About this task = Your answer should be only the lines below from the one with "reference: PRJ-3540 -> PRJ-3243" to the one with "shipping: 36.99 -> 6.50", repeated exactly, ends included.

Input =
· · · ·
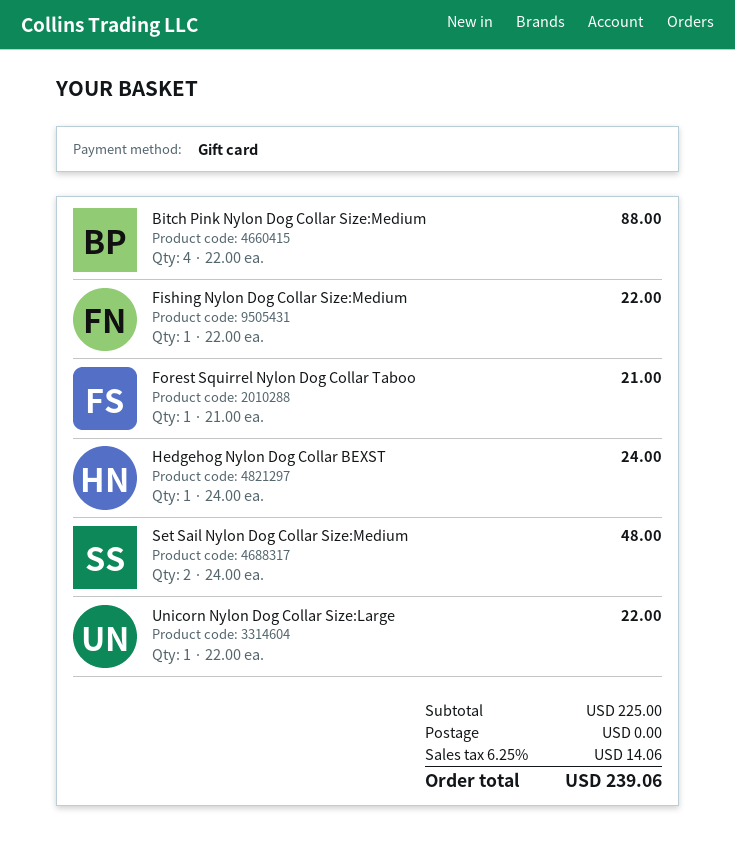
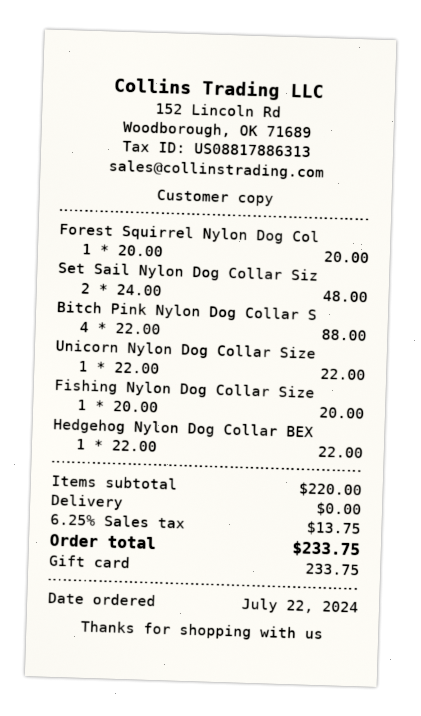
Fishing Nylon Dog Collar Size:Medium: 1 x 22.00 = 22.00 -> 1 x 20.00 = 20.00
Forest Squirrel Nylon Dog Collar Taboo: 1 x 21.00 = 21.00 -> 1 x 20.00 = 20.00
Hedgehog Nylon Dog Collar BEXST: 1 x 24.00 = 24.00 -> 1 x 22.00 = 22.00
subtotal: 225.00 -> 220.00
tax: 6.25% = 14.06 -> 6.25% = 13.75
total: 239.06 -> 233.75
· · · ·
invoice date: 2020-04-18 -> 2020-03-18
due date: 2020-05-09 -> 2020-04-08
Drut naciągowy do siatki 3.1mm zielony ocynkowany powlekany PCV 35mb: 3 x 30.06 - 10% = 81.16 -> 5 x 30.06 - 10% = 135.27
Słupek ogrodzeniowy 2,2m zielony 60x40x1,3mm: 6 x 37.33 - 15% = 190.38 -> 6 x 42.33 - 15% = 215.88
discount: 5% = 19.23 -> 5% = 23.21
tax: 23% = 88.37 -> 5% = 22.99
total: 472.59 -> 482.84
· · · ·
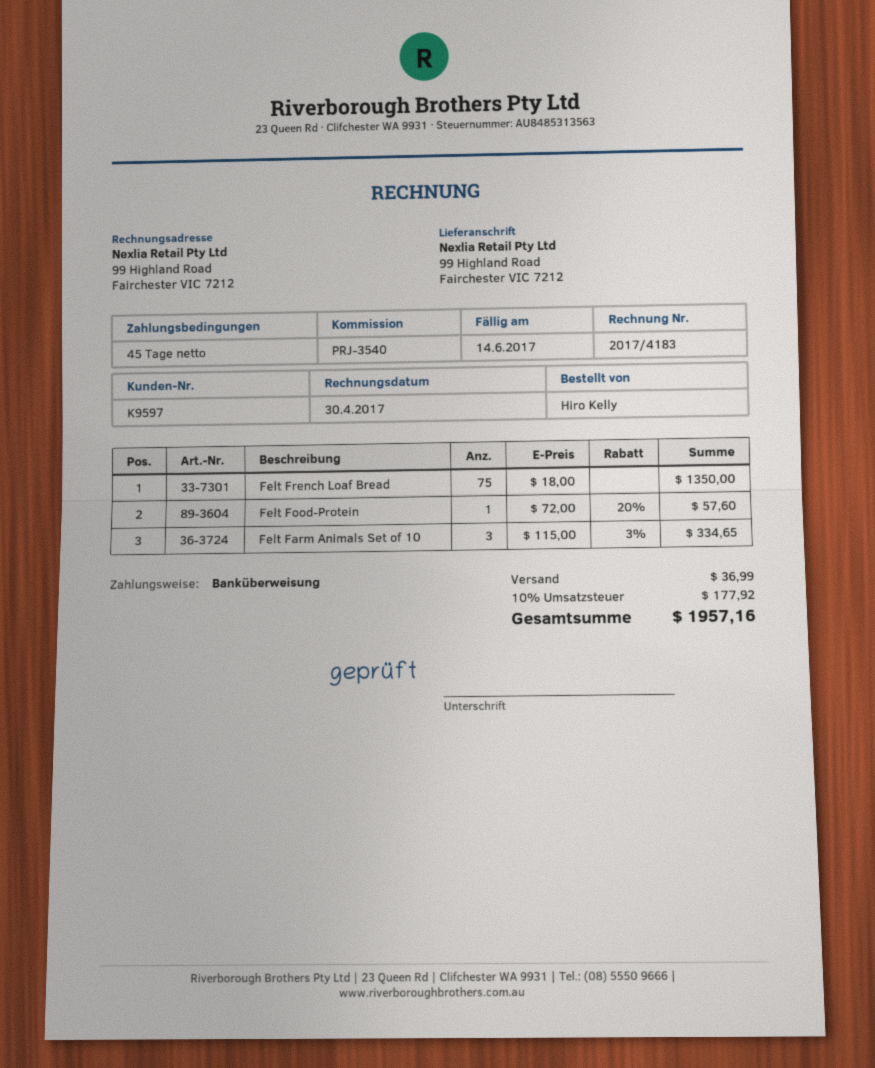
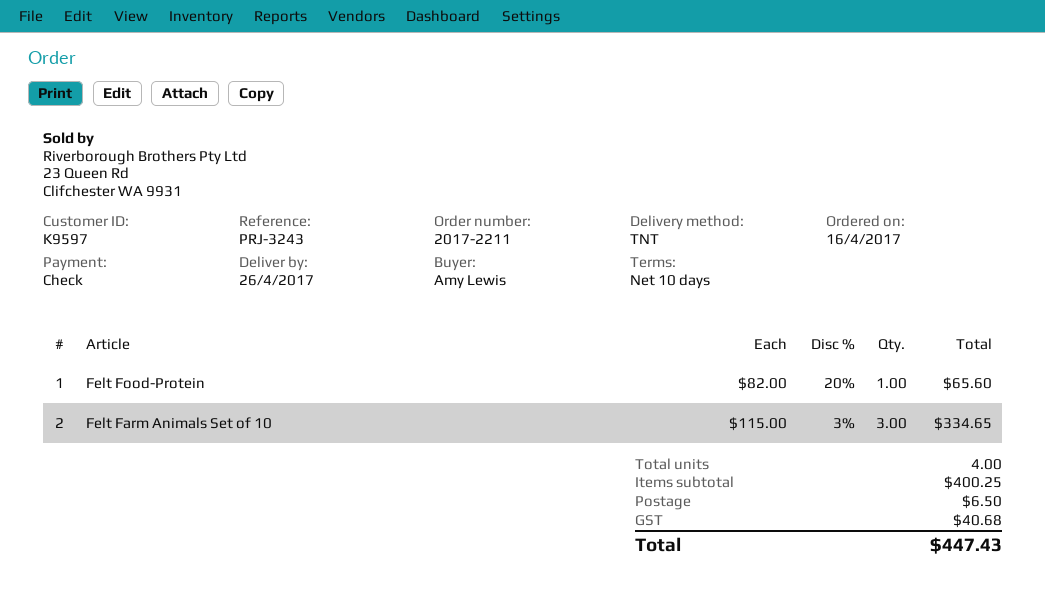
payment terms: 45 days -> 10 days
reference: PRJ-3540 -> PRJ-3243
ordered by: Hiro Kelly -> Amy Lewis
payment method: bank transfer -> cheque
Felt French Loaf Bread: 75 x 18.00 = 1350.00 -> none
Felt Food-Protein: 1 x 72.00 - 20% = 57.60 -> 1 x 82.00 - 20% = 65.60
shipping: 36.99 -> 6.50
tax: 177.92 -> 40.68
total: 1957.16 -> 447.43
· · · ·
Solved exercise =
reference: PRJ-3540 -> PRJ-3243
ordered by: Hiro Kelly -> Amy Lewis
payment method: bank transfer -> cheque
Felt French Loaf Bread: 75 x 18.00 = 1350.00 -> none
Felt Food-Protein: 1 x 72.00 - 20% = 57.60 -> 1 x 82.00 - 20% = 65.60
shipping: 36.99 -> 6.50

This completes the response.